Palavras-chave: epistemologia cultural; hermenêutica cultural; yanapay; allin kawsay.


RESUMEN

Esta reflexión teórica hermenéutica cultural (Gilbert Durand, 2002) tiene como objetivo evidenciar la problemática de la producción científica de posgrado en Ciencias Humanas, Sociales y de Salud en el Perú, al mantener el racionalismo moderno y la lógica del método cuantitativo de investigación en esas áreas. Según lo observado en la trayectoria antropológica, se mantiene el positivismo vivo, cerrado a la complejidad de la vida contemporánea. Metodológicamente, analizo cuatro experiencias, entre 2005 y 2023, en universidades públicas que siguen directrices de la SUNEDU. Para la reflexión teórica, recurro a Bachelard (1996) en su concepto "obstáculo epistemológico"; también a Quijano (2014), en su idea de descolonización intelectual; a Maffesoli (2005), sobre la lógica sensible y Corinne Enaudeau (1999), sobre la representación, actualizando el concepto de esquizofrenia social de Janina Sanchez (2007). Propongo adoptar la investigación cualitativa integral holística con principios de la cosmovisión andina, la solidaridad Yanapay y el Alli Kawsay, o bien vivir espiritual.

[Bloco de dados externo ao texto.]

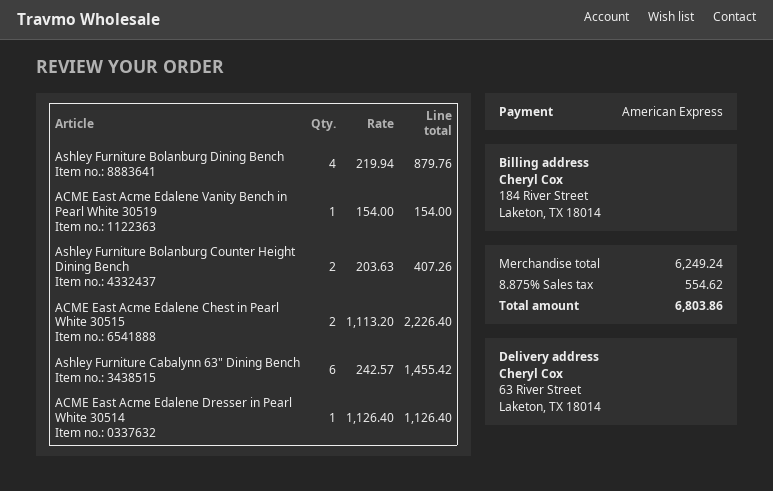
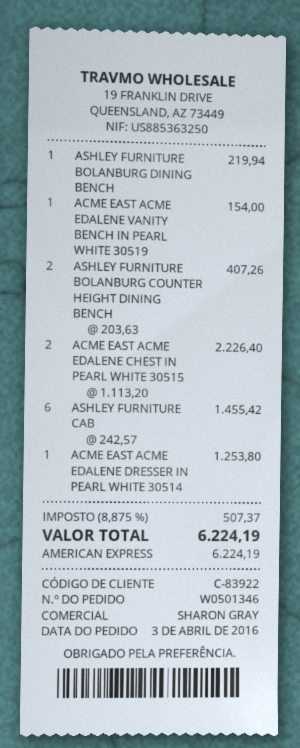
Ashley Furniture Bolanburg Dining Bench: 4 x 219.94 = 879.76 -> 1 x 219.94 = 219.94
ACME East Acme Edalene Dresser in Pearl White 30514: 1 x 1126.40 = 1126.40 -> 1 x 1253.80 = 1253.80
tax: 8.875% = 554.62 -> 8.875% = 507.37
total: 6803.86 -> 6224.19

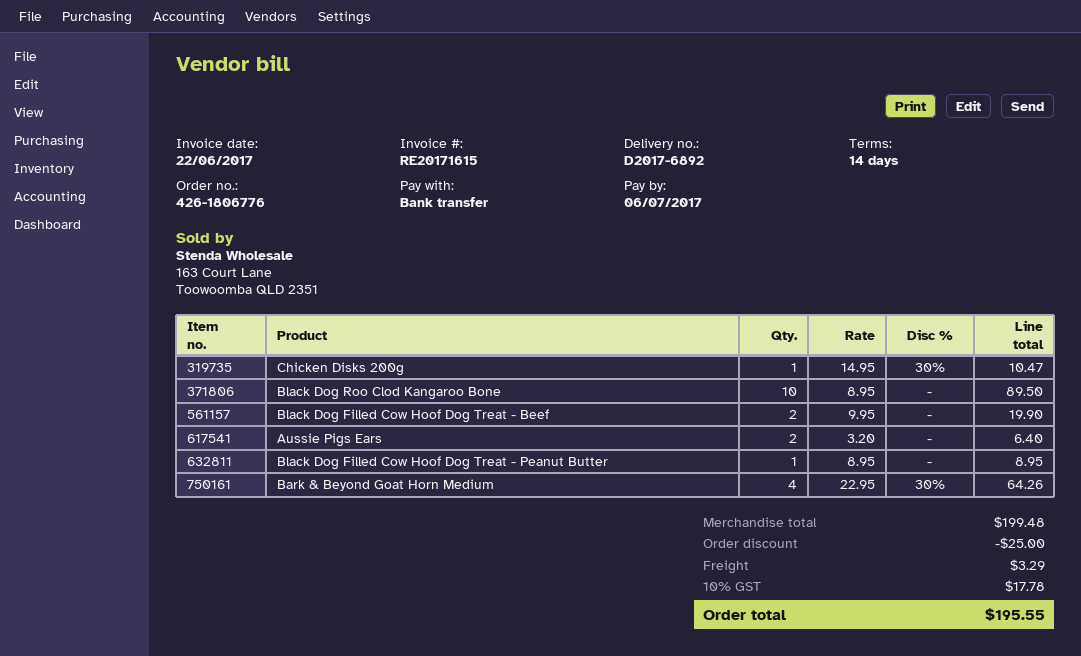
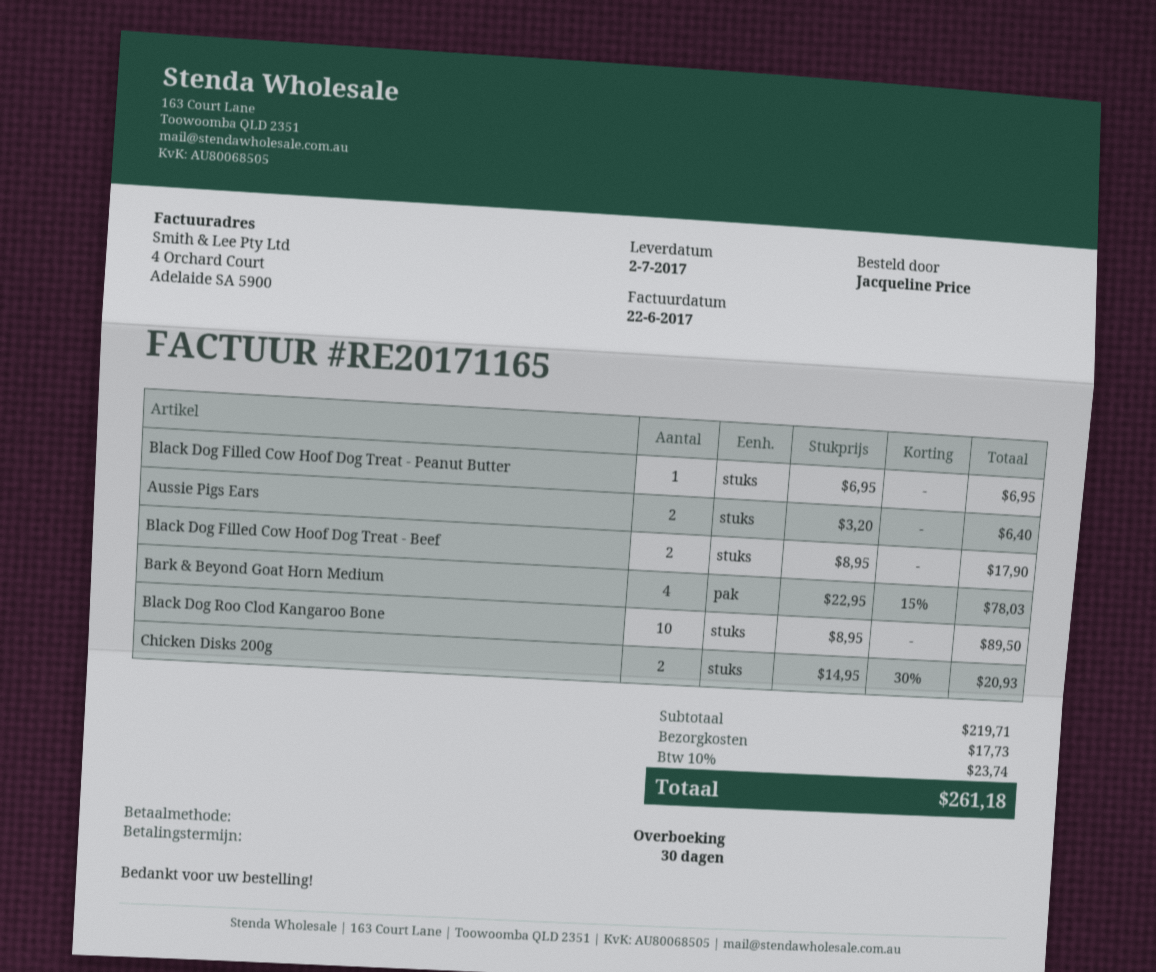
invoice number: RE20171615 -> RE20171165
payment terms: 14 days -> 30 days
Chicken Disks 200g: 1 x 14.95 - 30% = 10.47 -> 2 x 14.95 - 30% = 20.93
Black Dog Filled Cow Hoof Dog Treat - Beef: 2 x 9.95 = 19.90 -> 2 x 8.95 = 17.90
Black Dog Filled Cow Hoof Dog Treat - Peanut Butter: 1 x 8.95 = 8.95 -> 1 x 6.95 = 6.95
Bark & Beyond Goat Horn Medium: 4 x 22.95 - 30% = 64.26 -> 4 x 22.95 - 15% = 78.03
subtotal: 199.48 -> 219.71
discount: 25.00 -> none
shipping: 3.29 -> 17.73
tax: 10% = 17.78 -> 10% = 23.74
total: 195.55 -> 261.18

Palabras clave: epistemología cultural; hermenéutica cultural; yanapay; allin kawsay.


ABSTRACT

This cultural hermeneutic theoretical reflection (Gilbert Durand, 2002) has the objective to highlight the issue of postgraduate scientific production in Human, Social, and Health Sciences in Peru, by perpetuating modern rationalism and the logic of quantitative research methods in these fields. As observed in anthropological trajectory, positivism remains alive, closed to the complexity of contemporary life. Methodologically, I analyze four experiences between 2005 and 2023, in public universities following SUNEDU guidelines. For theoretical reflection, I turn to Bachelard (1996) and his concept of "epistemological obstacle"; also Quijano (2014) with his idea of intellectual decolonization; Maffesoli (2005) on sensible logic, and Corinne Enaudeau (1999) on representation, updating the concept of social schizophrenia by Janina Sanchez (2007). I propose adopting comprehensive holistic qualitative research with principles of Andean cosmovision, Yanapay solidarity, and Alli Kawsay, or spiritual living.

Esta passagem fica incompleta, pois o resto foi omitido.